= TASK REQUIREMENTS =
Retype, exactly as they stand, the lines from the start of the data to the line that contains "GD-A078-G / EXT", both ends included. Leave the pictures out.

= MATERIAL SHOWN =
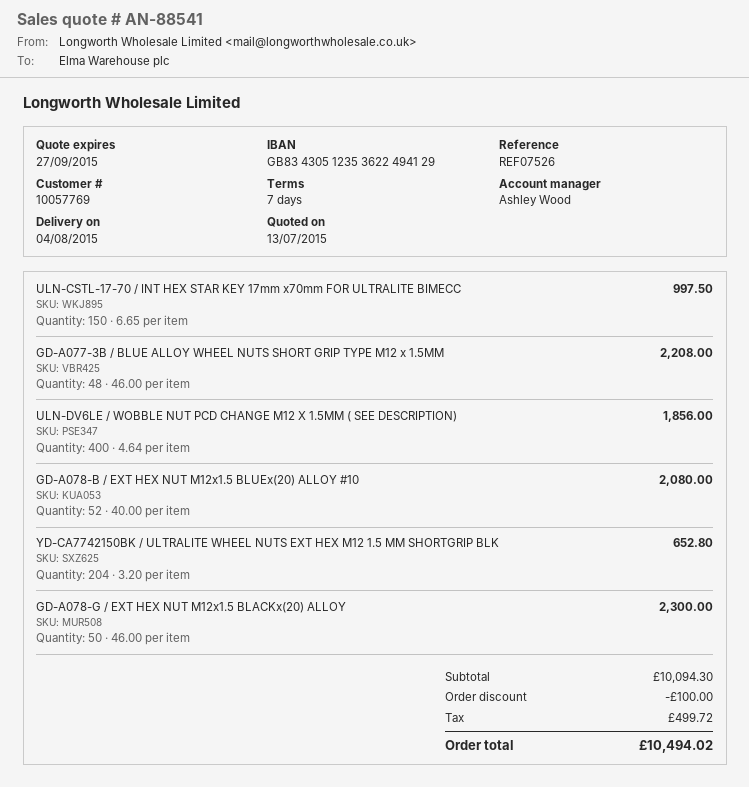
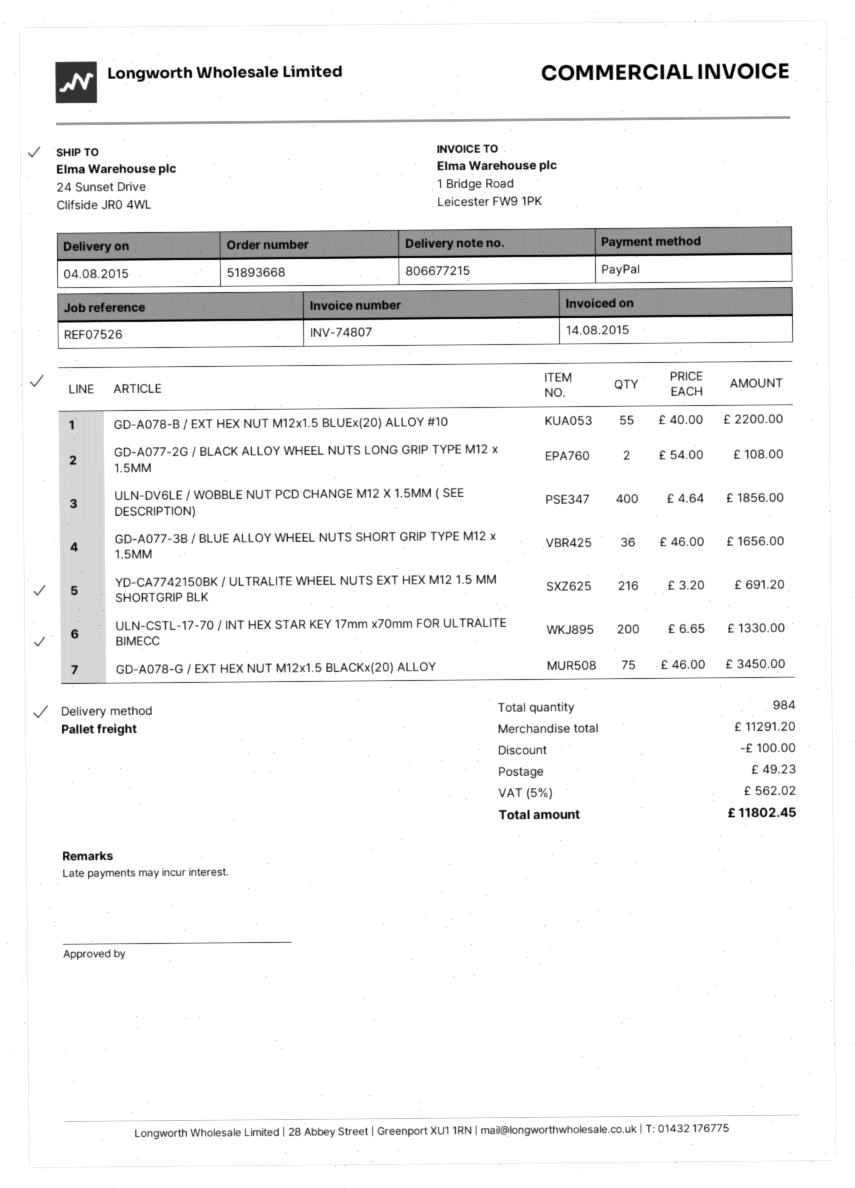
ULN-CSTL-17-70 / INT HEX STAR KEY 17mm x70mm FOR ULTRALITE BIMECC: 150 x 6.65 = 997.50 -> 200 x 6.65 = 1330.00
GD-A077-3B / BLUE ALLOY WHEEL NUTS SHORT GRIP TYPE M12 x 1.5MM: 48 x 46.00 = 2208.00 -> 36 x 46.00 = 1656.00
GD-A078-B / EXT HEX NUT M12x1.5 BLUEx(20) ALLOY #10: 52 x 40.00 = 2080.00 -> 55 x 40.00 = 2200.00
YD-CA7742150BK / ULTRALITE WHEEL NUTS EXT HEX M12 1.5 MM SHORTGRIP BLK: 204 x 3.20 = 652.80 -> 216 x 3.20 = 691.20
GD-A078-G / EXT HEX NUT M12x1.5 BLACKx(20) ALLOY: 50 x 46.00 = 2300.00 -> 75 x 46.00 = 3450.00
GD-A077-2G / BLACK ALLOY WHEEL NUTS LONG GRIP TYPE M12 x 1.5MM: none -> 2 x 54.00 = 108.00
subtotal: 10094.30 -> 11291.20
shipping: none -> 49.23
tax: 499.72 -> 562.02
total: 10494.02 -> 11802.45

= RESULT OF THIS EXERCISE =
ULN-CSTL-17-70 / INT HEX STAR KEY 17mm x70mm FOR ULTRALITE BIMECC: 150 x 6.65 = 997.50 -> 200 x 6.65 = 1330.00
GD-A077-3B / BLUE ALLOY WHEEL NUTS SHORT GRIP TYPE M12 x 1.5MM: 48 x 46.00 = 2208.00 -> 36 x 46.00 = 1656.00
GD-A078-B / EXT HEX NUT M12x1.5 BLUEx(20) ALLOY #10: 52 x 40.00 = 2080.00 -> 55 x 40.00 = 2200.00
YD-CA7742150BK / ULTRALITE WHEEL NUTS EXT HEX M12 1.5 MM SHORTGRIP BLK: 204 x 3.20 = 652.80 -> 216 x 3.20 = 691.20
GD-A078-G / EXT HEX NUT M12x1.5 BLACKx(20) ALLOY: 50 x 46.00 = 2300.00 -> 75 x 46.00 = 3450.00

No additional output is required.